Within the listing below, locate all lines containing the word "Debian". Copy each one.

> Entries provided:
===============

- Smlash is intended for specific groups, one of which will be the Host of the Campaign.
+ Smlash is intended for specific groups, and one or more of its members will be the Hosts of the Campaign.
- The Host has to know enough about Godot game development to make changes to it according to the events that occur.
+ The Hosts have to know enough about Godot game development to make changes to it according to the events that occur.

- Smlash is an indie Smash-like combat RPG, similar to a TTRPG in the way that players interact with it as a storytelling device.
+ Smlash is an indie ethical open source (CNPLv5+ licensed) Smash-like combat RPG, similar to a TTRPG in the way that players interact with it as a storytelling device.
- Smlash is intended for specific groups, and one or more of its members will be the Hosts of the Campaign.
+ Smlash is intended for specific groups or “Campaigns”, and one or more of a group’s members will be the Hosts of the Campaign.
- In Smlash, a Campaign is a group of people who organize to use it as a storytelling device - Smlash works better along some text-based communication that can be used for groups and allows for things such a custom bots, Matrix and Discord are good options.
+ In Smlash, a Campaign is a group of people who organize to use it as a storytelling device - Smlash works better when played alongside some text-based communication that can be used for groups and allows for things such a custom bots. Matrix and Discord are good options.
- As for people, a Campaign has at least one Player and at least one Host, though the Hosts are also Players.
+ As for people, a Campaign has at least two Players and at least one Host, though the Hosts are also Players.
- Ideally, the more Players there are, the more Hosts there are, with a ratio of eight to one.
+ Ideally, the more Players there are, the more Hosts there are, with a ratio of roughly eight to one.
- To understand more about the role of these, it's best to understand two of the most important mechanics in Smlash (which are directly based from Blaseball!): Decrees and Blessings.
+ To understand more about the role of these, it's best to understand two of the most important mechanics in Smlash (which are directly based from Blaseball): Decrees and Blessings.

===============

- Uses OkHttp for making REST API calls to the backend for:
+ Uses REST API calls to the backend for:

===============

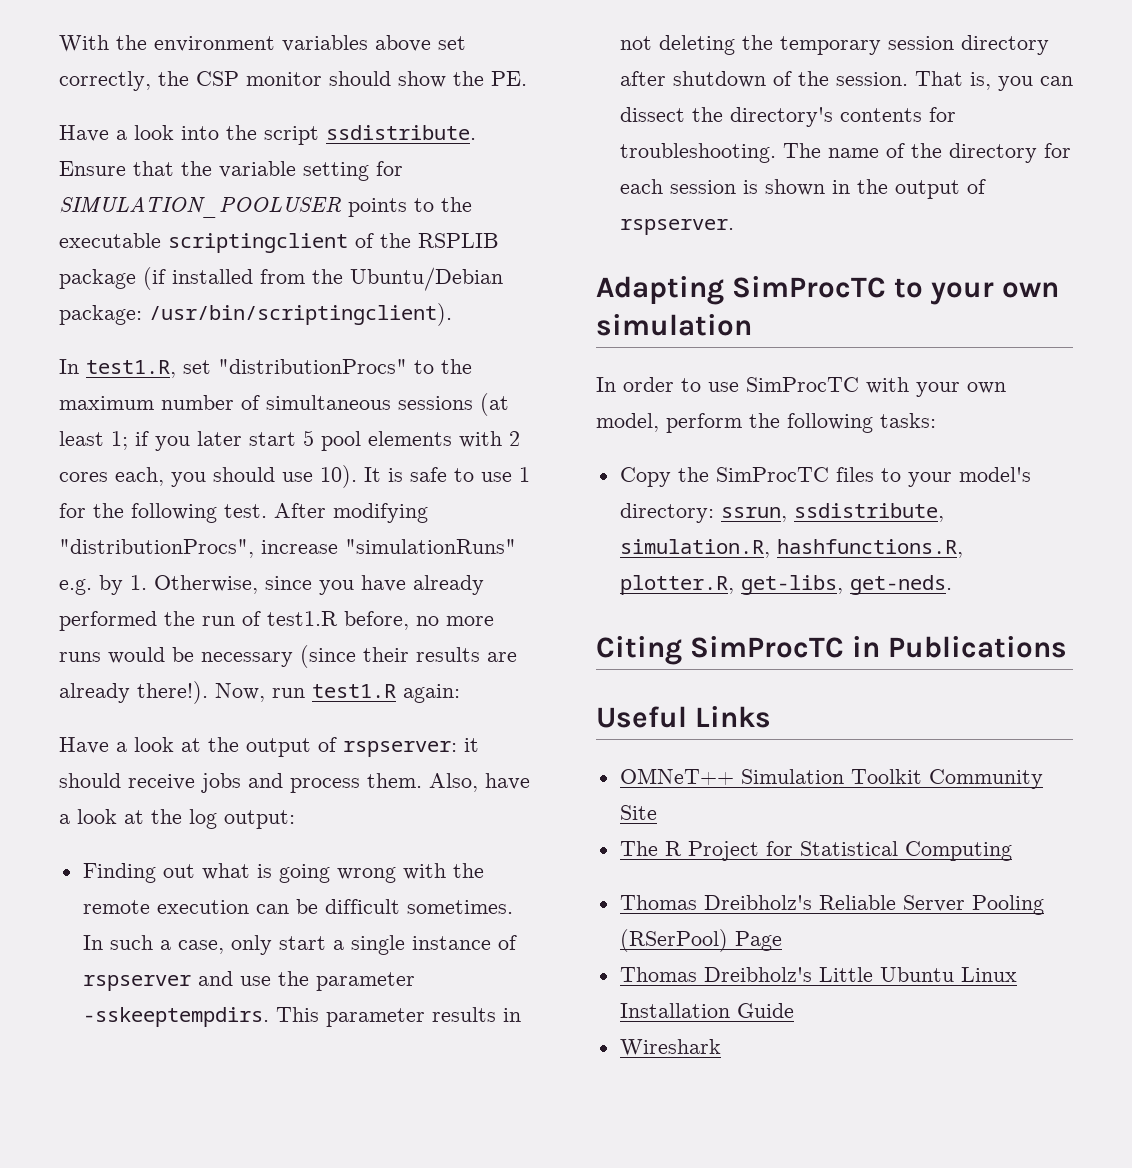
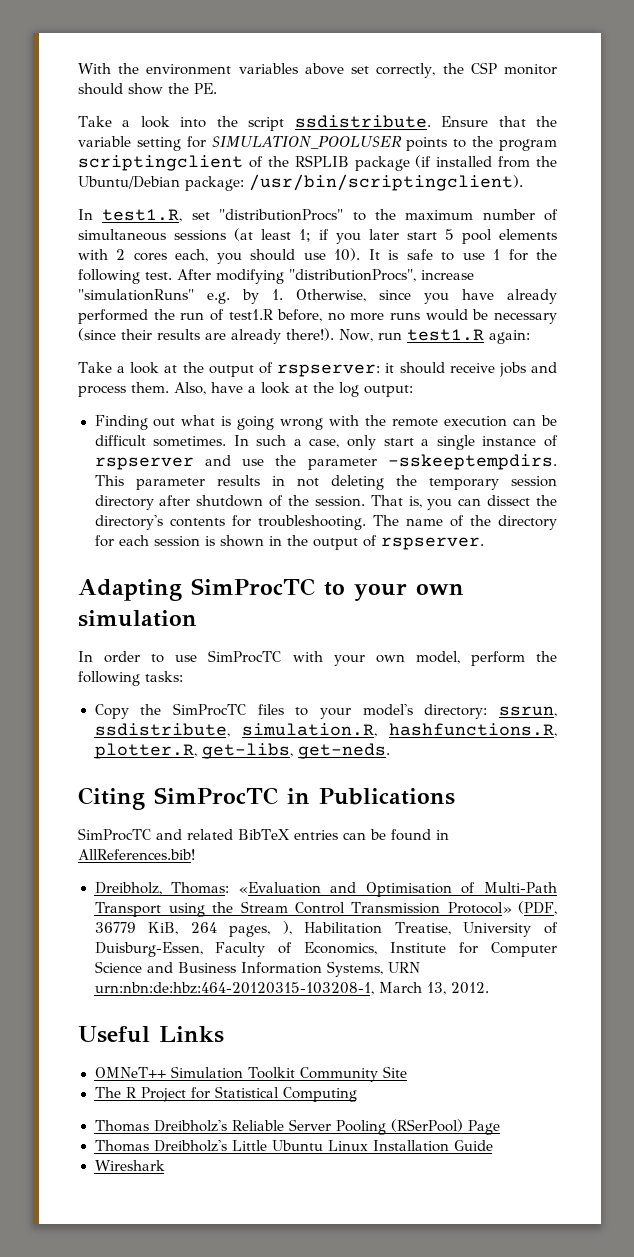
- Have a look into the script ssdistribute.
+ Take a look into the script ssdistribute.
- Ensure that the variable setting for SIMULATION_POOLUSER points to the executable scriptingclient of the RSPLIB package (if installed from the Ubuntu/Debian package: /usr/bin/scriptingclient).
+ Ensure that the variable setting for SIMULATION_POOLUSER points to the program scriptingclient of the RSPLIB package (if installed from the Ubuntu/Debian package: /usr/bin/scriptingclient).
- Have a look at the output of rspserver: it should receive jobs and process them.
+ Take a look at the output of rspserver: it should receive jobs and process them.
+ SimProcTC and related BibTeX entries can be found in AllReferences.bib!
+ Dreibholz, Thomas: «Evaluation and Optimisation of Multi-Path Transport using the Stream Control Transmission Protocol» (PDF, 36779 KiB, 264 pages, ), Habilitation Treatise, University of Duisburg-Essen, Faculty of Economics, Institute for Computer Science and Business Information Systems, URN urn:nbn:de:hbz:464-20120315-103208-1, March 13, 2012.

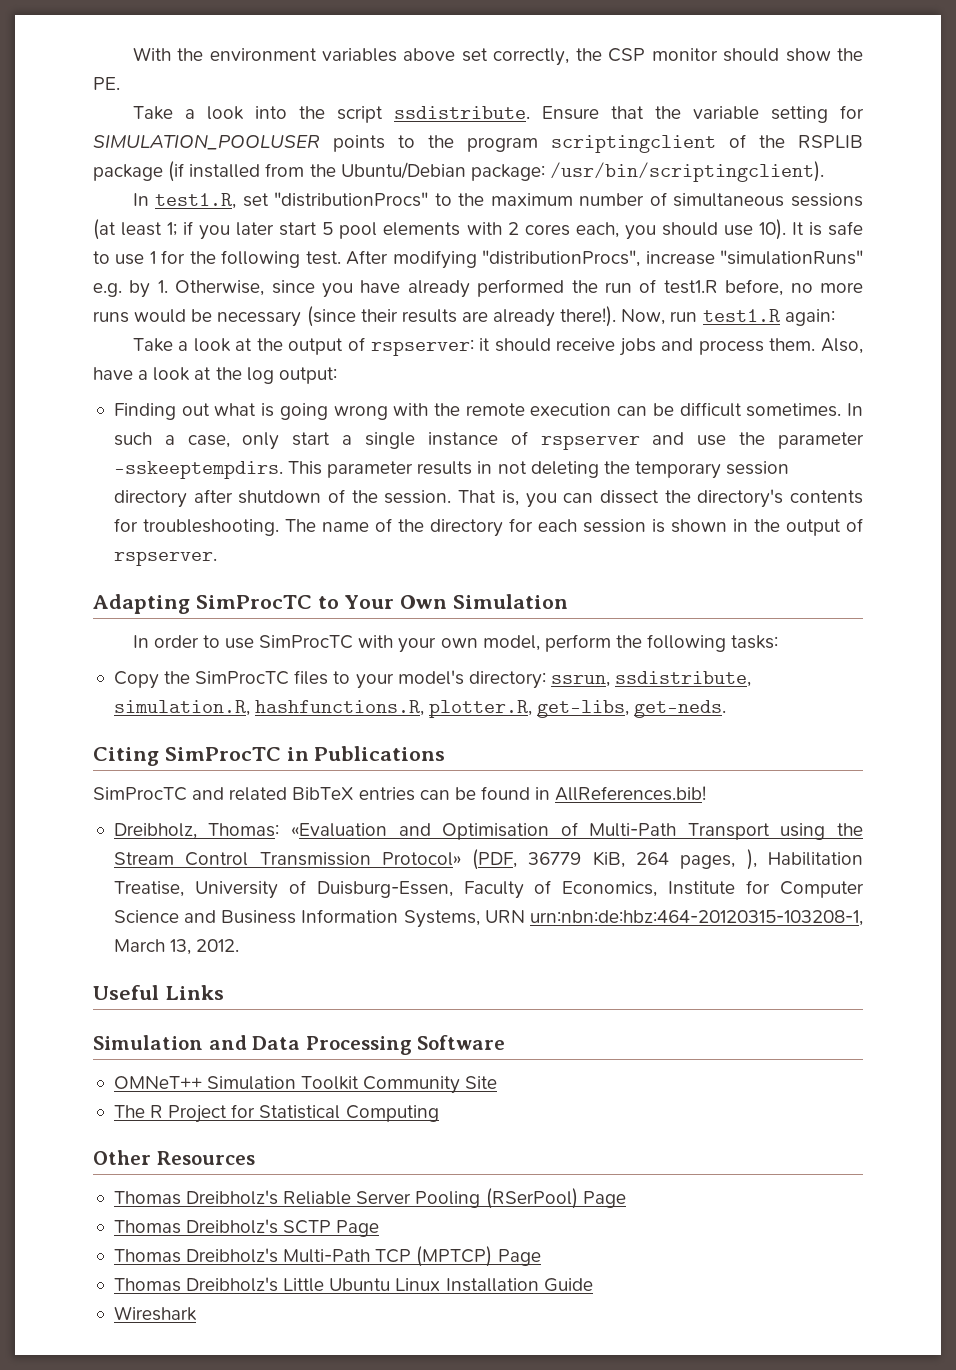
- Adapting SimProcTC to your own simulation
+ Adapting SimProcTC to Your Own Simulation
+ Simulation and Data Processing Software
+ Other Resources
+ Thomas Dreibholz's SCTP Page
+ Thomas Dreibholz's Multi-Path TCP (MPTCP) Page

===============

> Response to the exercise:
- Ensure that the variable setting for SIMULATION_POOLUSER points to the executable scriptingclient of the RSPLIB package (if installed from the Ubuntu/Debian package: /usr/bin/scriptingclient).
+ Ensure that the variable setting for SIMULATION_POOLUSER points to the program scriptingclient of the RSPLIB package (if installed from the Ubuntu/Debian package: /usr/bin/scriptingclient).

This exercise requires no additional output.